​La rupture du ligament croisé crânial (LCC) est la pathologie orthopédique la plus fréquente du membre pelvien chez le chien. C’est une cause majeure de boiterie qui nécessite une compréhension globale pour protéger au mieux votre compagnon.
1. Origines de la rupture : Génétique vs Traumatisme
​Il existe deux causes principales qui peuvent fragiliser ou rompre ce ligament essentiel à la stabilité du genou :
​Le terrain génétique et dégénératif
​Pour la majorité des chiens, la rupture est l’aboutissement d’une dégradation lente.
​Hérédité : Certaines races naissent avec une fragilité structurelle du collagène. Chez le Rottweiler, le Terre-Neuve ou le Labrador, la probabilité est statistiquement plus élevée.
​Conformation osseuse : Une pente trop inclinée du plateau tibial crée une poussée permanente vers l’avant, qui finit par user le ligament prématurément.
​Le facteur traumatique et l’usure mécanique
​Même sans terrain génétique, un ligament sain peut céder sous la contrainte :
​Le saut en hauteur : C’est l’un des mouvements les plus dangereux. Lors d’un saut important, la réception concentre tout le poids du corps sur les articulations arrière.

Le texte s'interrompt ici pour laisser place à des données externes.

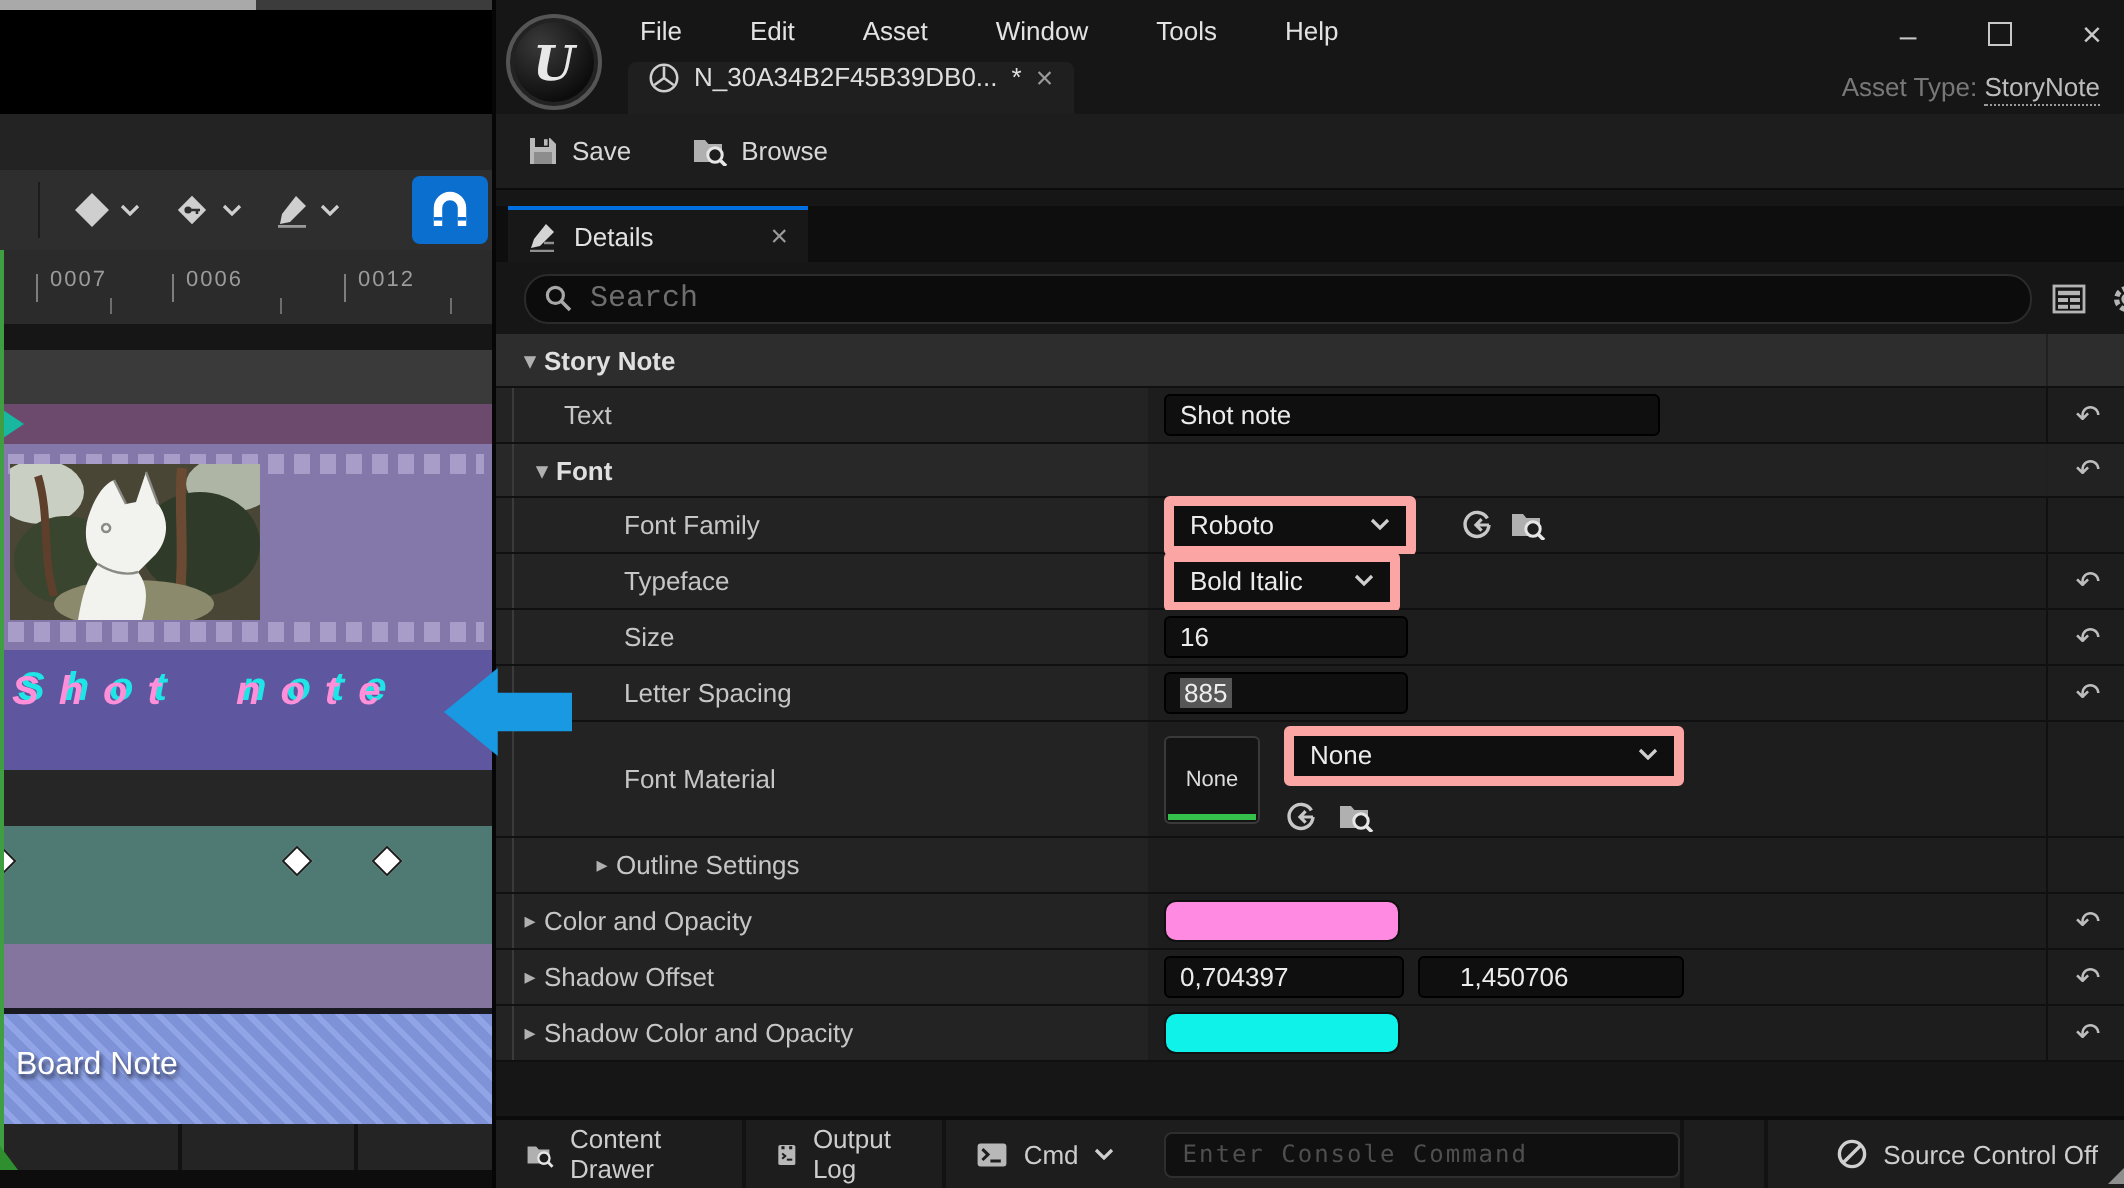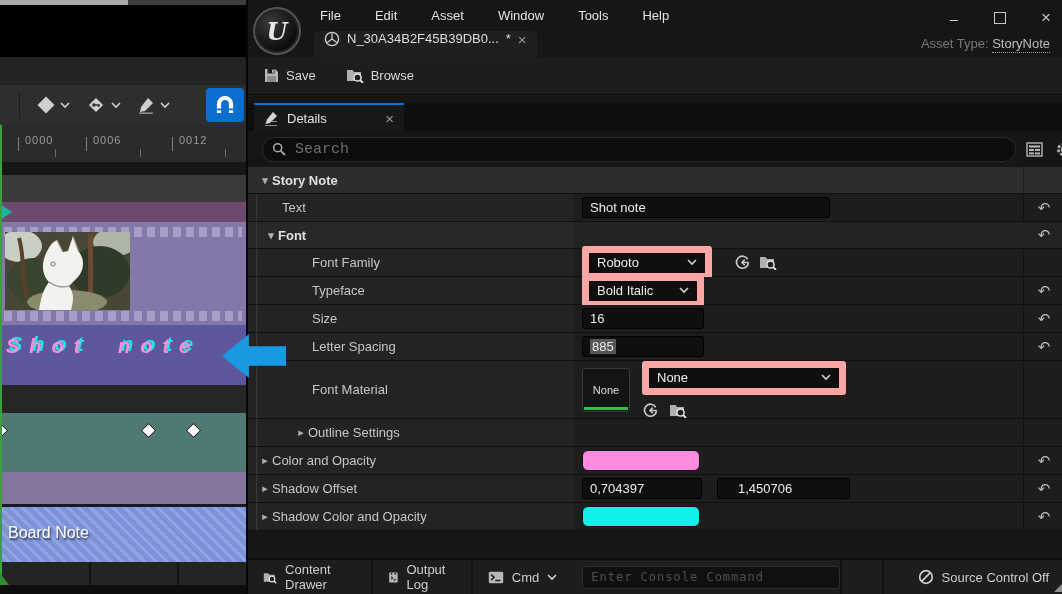--- a/index.html
+++ b/index.html
@@ -98,21 +98,21 @@
   .tri{width:14px;text-align:center;color:#b0b0b0;font-size:11px;flex:0 0 auto;}
   .pvalue{flex:1;display:flex;align-items:center;gap:8px;padding-left:8px;background:#1d1d1d;}
   .prow.cat .pvalue{background:#2d2d2d;}
   .preset{width:40px;border-left:1px solid #101010;display:flex;align-items:center;justify-content:center;
           color:#bdbdbd;font-size:15px;}
   .prow.cat .preset{border-left:1px solid #202020;}
   .inp{background:#0f0f0f;border:1px solid #000;border-radius:3px;height:19px;color:#ececec;
        font-size:13px;padding:0 7px;box-sizing:content-box;font-family:"Liberation Sans",sans-serif;display:flex;align-items:center;}
   input.inp{outline:none;}
   .sel-hl{background:#565656;padding:0 2px;}
-  .dd{background:#0f0f0f;border:7px solid #fca5a5;border-radius:3px;height:20px;display:flex;
+  .dd{background:#0f0f0f;border:5px solid #fca5a5;border-radius:3px;height:20px;display:flex;
       align-items:center;justify-content:space-between;padding:0 8px;color:#ececec;}
   .swatch{width:116px;height:19px;border-radius:6px;border:1px solid #111;}
   .thumb{width:46px;height:42px;background:#141414;border:1px solid #3a3a3a;border-radius:3px;
          display:flex;align-items:center;justify-content:center;font-size:11px;color:#dcdcdc;position:relative;}
   .thumb::after{content:"";position:absolute;left:1px;right:1px;bottom:1px;height:3px;background:#34c04a;}
   .mat-col{display:flex;flex-direction:column;gap:7px;justify-content:center;}
   .icon-row{display:flex;gap:10px;align-items:center;}
   
   .statusbar{left:0;top:558px;width:816px;height:36px;background:#1d1d1d;border-top:2px solid #0b0b0b;
              display:flex;align-items:center;box-sizing:border-box;color:#cdcdcd;}
@@ -172,21 +172,21 @@
     <div class="abs magnet-btn">
       <svg width="22" height="22" viewBox="0 0 22 22">
         <path d="M5 19 V10 a6 6 0 0 1 12 0 V19" stroke="#ffffff" stroke-width="4.2" fill="none"></path>
         <rect x="3" y="14.5" width="4.2" height="1.8" fill="#0b6fd0"></rect>
           <rect x="14.8" y="14.5" width="4.2" height="1.8" fill="#0b6fd0"></rect>
       </svg>
     </div>
 
     <div class="abs tl-ruler">
       <span class="tick-tall" style="left:18px"></span>
-      <span class="ruler-label" style="left:25px">0000</span>
+      <span class="ruler-label" style="left:25px">0007</span>
       <span class="tick-short" style="left:55px"></span>
       <span class="tick-tall" style="left:86px"></span>
       <span class="ruler-label" style="left:93px">0006</span>
       <span class="tick-short" style="left:140px"></span>
       <span class="tick-tall" style="left:172px"></span>
       <span class="ruler-label" style="left:179px">0012</span>
       <span class="tick-short" style="left:225px"></span>
     </div>
 
     <div class="abs tl-gap"></div>
@@ -477,21 +477,21 @@
         <div class="preset">
             <span>↶</span>
           </div>
       </div>
 
       <div class="prow">
         <div class="plabel guide" style="padding-left:10px">
           <span class="tri">▸</span>
           <span>Shadow Offset</span>
         </div>
-        <div class="pvalue" style="gap:15px">
+        <div class="pvalue" style="gap:7px">
           <input class="inp" style="width: 104px;" value="0,704397">
           <input class="inp" style="width: 104px; padding-left: 20px;" value="1,450706">
         </div>
         <div class="preset">
             <span>↶</span>
           </div>
       </div>
 
       <div class="prow">
         <div class="plabel guide" style="padding-left:10px">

Si la réception est déséquilibrée ou se fait sur un sol dur, la tension dépasse la capacité de résistance du ligament.
​Le saut du canapé : Bien que moins haut, sa répétition quotidienne (souvent sur un sol glissant comme du carrelage) crée des micro-traumatismes qui affaiblissent la structure jusqu’à la rupture finale.

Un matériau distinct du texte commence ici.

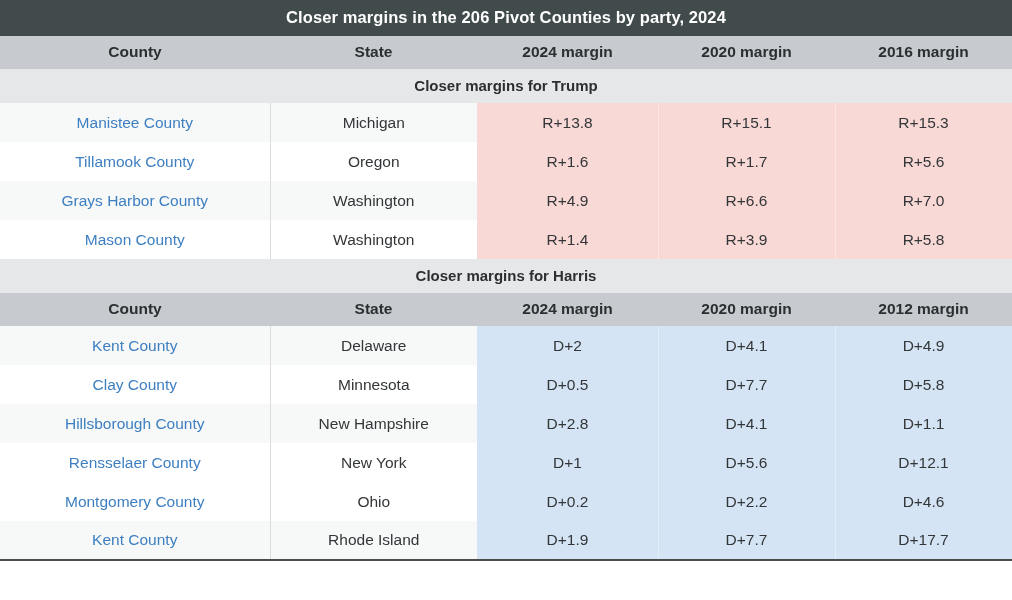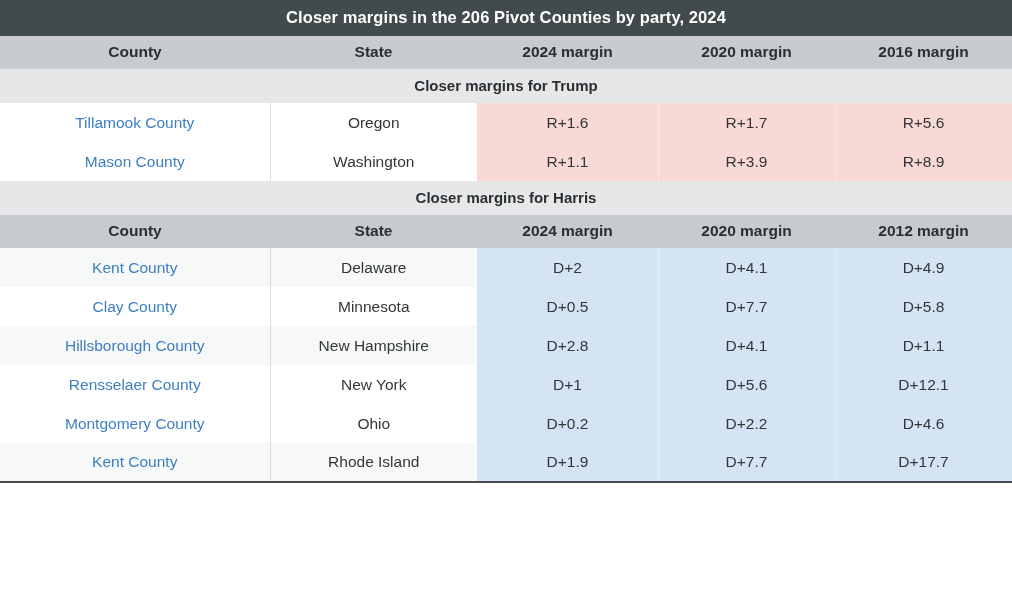--- a/index.html
+++ b/index.html
@@ -134,33 +134,47 @@
         <th>2024 margin</th>
         <th>2020 margin</th>
         <th>2016 margin</th>
       </tr>
       <tr class="section-row">
         <th colspan="5">Closer margins for Trump</th>
       </tr>
     </thead>
 
     <tbody class="sec-trump">
+      <tr class="odd">
+        <td class="county">Manistee County</td>
+        <td class="state">Michigan</td>
+        <td class="margin m1">R+13.8</td>
+        <td class="margin m2">R+15.1</td>
+        <td class="margin m3">R+15.3</td>
+      </tr>
       <tr class="even">
         <td class="county">Tillamook County</td>
         <td class="state">Oregon</td>
         <td class="margin m1">R+1.6</td>
         <td class="margin m2">R+1.7</td>
         <td class="margin m3">R+5.6</td>
       </tr>
+      <tr class="odd">
+        <td class="county">Grays Harbor County</td>
+        <td class="state">Washington</td>
+        <td class="margin m1">R+4.9</td>
+        <td class="margin m2">R+6.6</td>
+        <td class="margin m3">R+7.0</td>
+      </tr>
       <tr class="even">
         <td class="county">Mason County</td>
         <td class="state">Washington</td>
-        <td class="margin m1">R+1.1</td>
+        <td class="margin m1">R+1.4</td>
         <td class="margin m2">R+3.9</td>
-        <td class="margin m3">R+8.9</td>
+        <td class="margin m3">R+5.8</td>
       </tr>
     </tbody>
 
     <tbody>
       <tr class="section-row">
         <th colspan="5">Closer margins for Harris</th>
       </tr>
       <tr class="colhead-row">
         <th>County</th>
         <th>State</th>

​2. Identifier les symptômes
​Le signe d’alerte principal est une boiterie soudaine ou intermittente :
​Le chien ne pose plus la patte ou reste sur la pointe des griffes.
​Il s’assoit “en amazone” (la patte arrière reste tendue sur le côté).
​Une fonte musculaire de la cuisse peut apparaître si le problème devient chronique.
​3. Stratégies de Prévention : Protéger les articulations
​Agir en amont est crucial pour limiter les risques, surtout pour les races à risque.
​Limiter les impacts verticaux
​Aménagements : Utilisez des rampes ou des petits escaliers pour éviter les sauts répétés du canapé ou de la voiture.
​Activités contrôlées : Évitez les jeux de lancer qui obligent le chien à sauter en hauteur pour attraper un objet (frisbee, balle en l’air), car la réception est souvent instable.
​Gestion du poids et environnement
​Poids de forme : Le surpoids est le facteur de risque n°1. Maintenir un chien svelte réduit la tension mécanique sur le genou.
​Sols non-glissants : Posez des tapis dans les zones de passage rapide pour éviter les glissades qui étirent violemment les ligaments.
​4. Traitement et Convalescence
​Dans la plupart des cas, la chirurgie (type TPLO) reste la solution de référence pour redonner une mobilité totale. Elle modifie l’angle du tibia pour stabiliser le genou sans avoir besoin du ligament rompu.
​À retenir : Une rupture non traitée conduit systématiquement à une arthrose sévère. Une prise en charge rapide est donc la clé d’un rétablissement réussi.